What is the difference between tracks and sectors
The concept of cylinders is important, since cross-platter information in the same cylinder can be accessed without having to move the heads.
Drives use a technique called zoned-bit recording in which tracks on the outside of the disk contain more sectors than those on the inside.
The tracks, stacked on top of each other form a cylinder. This scheme is slowly being eliminated with modern hard drives. All new disks use a translation factor to make their actual hardware layout appear continuous, as this is the way that operating systems from Windows 95 onward like to work. To the operating system of a computer, tracks are logical rather than physical in structure, and are established when the disk is low-level formatted. Tracks are numbered, starting at 0 the outermost edge of the disk , and going up to the highest numbered track, typically , close to the center.
Similarly, there are 1, cylinders numbered from 0 to on a hard disk. The stack of platters rotate at a constant speed. The drive head, while positioned close to the center of the disk reads from a surface that is passing by more slowly than the surface at the outer edges of the disk.
To compensate for this physical difference, tracks near the outside of the disk are less-densely populated with data than the tracks near the center of the disk.
The result of the different data density is that the same amount of data can be read over the same period of time, from any drive head position. The disk space is filled with data according to a standard plan. One side of one platter contains space reserved for hardware track-positioning information and is not available to the operating system. Thus, a disk assembly containing two platters has three sides available for data.
Track-positioning data is written to the disk during assembly at the factory. Jan 22 AM. Roshna M answered on January 24, Do you need an answer to a question different from the above? Ask your question! We want to correct this solution. Tell us more. Was the final answer of the question wrong? Were the solution steps not detailed enough? These areas are called partitions. You can have a single partition that contains all the storage space on the drive or divide the space into several different partitions.
If you want to run more than one operating system on your machine, you can even create partitions that have different file systems. Anyway, you need at least one partition on the drive and, if you have more than one partition, the formatting process will cause them to be displayed as separate drives by your operating system — for example, in Windows Explorer or Finder on a Mac.
So it usually needs special tools to get it back. In that case, you would want to reformat the disk or partition for the new operating system. As a last resort, reformatting a disk can also be a way of removing viruses from the computer, or fixing other errors. A disk track is too large to manage the data effectively as a single storage unit.
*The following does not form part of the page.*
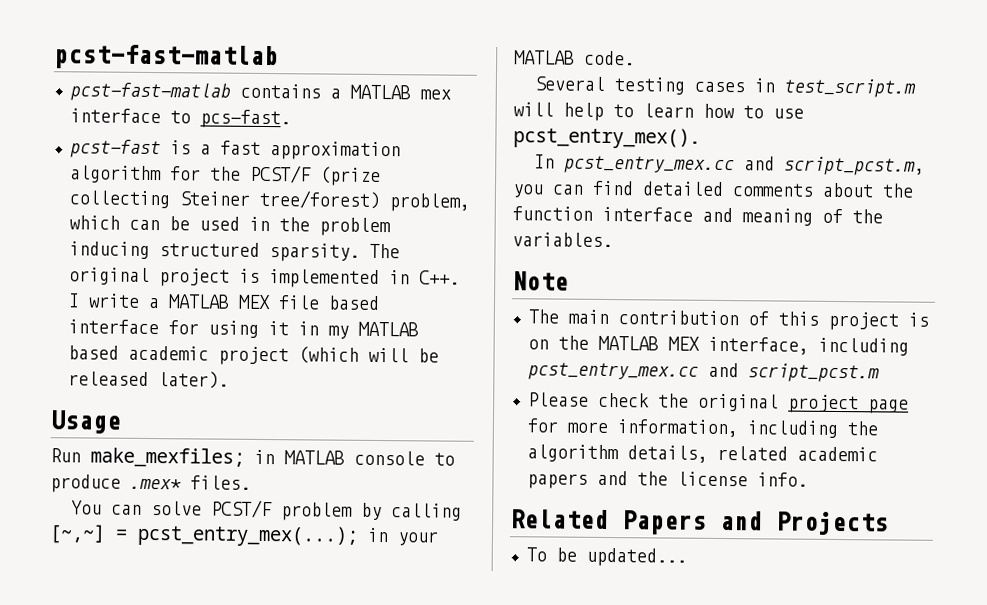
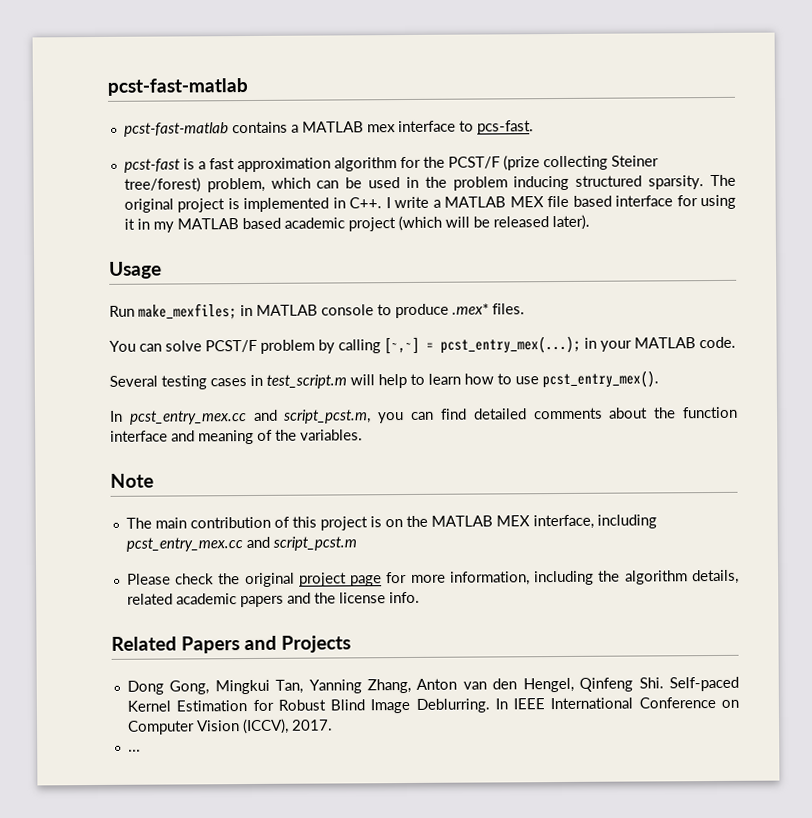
- To be updated...
+ Dong Gong, Mingkui Tan, Yanning Zhang, Anton van den Hengel, Qinfeng Shi. Self-paced Kernel Estimation for Robust Blind Image Deblurring. In IEEE International Conference on Computer Vision (ICCV), 2017.
+ ...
An individual disk track can store more than a megabyte of data, which would be very inefficient for storing small files.
So, as part of the formatting process, tracks are divided into several numbered, equal divisions known as sectors. Almost all file systems create sectors that can hold bytes of data. The sectors are grouped together in clusters. So a cluster is a larger unit of memory whose size depends on the particular file system being used.
A cluster always consists of one or more consecutive sectors, but typically there are four or eight or some other power of two sectors in a cluster. When a file is written to the hard disk, it always takes up a whole number of clusters. This was the case on older hard disk drives, but it meant that the sectors on the outside of the disk had a larger area than those closer to the centre, which meant that they held fewer bits per unit area, and were less efficient at storing data than the inner sectors.
Given that a sector is bytes in size, how many bytes of storage are there in a cluster composed of four sectors? It is the area of the hard disk that is used as an index of every cluster on the disk and records whether a cluster is being used or not.